* _Extracted entries_
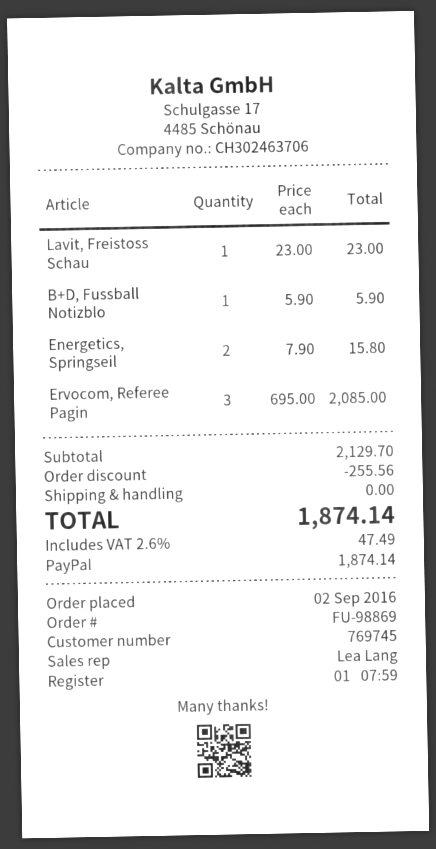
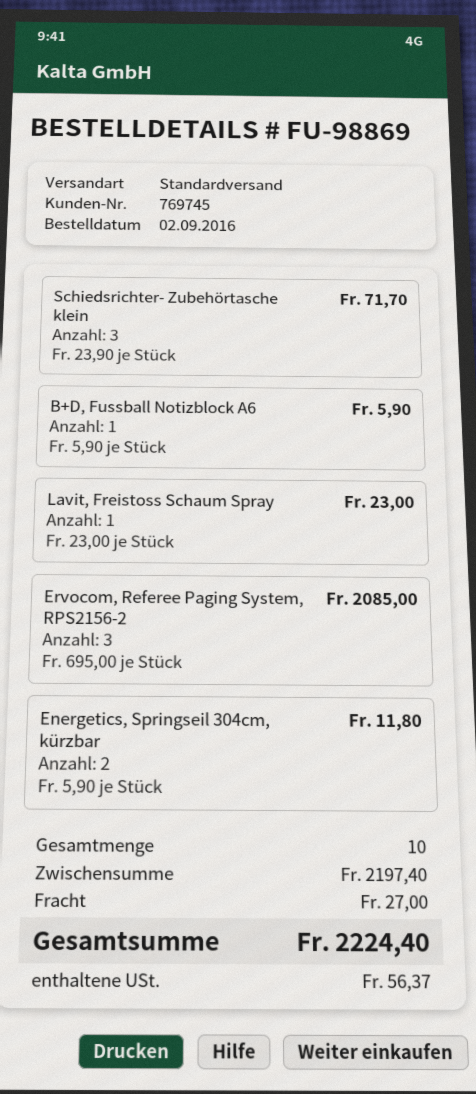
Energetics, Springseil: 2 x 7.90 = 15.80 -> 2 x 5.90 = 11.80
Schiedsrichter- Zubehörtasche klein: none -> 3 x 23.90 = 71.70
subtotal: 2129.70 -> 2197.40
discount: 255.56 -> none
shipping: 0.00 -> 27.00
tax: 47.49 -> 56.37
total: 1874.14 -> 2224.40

* _Problem to solve_
In the material above, the line with "subtotal: 2129.70 -> 2197.40" marks the start. Print it and every line after it through the last, exactly.

* _Answer for the task_
subtotal: 2129.70 -> 2197.40
discount: 255.56 -> none
shipping: 0.00 -> 27.00
tax: 47.49 -> 56.37
total: 1874.14 -> 2224.40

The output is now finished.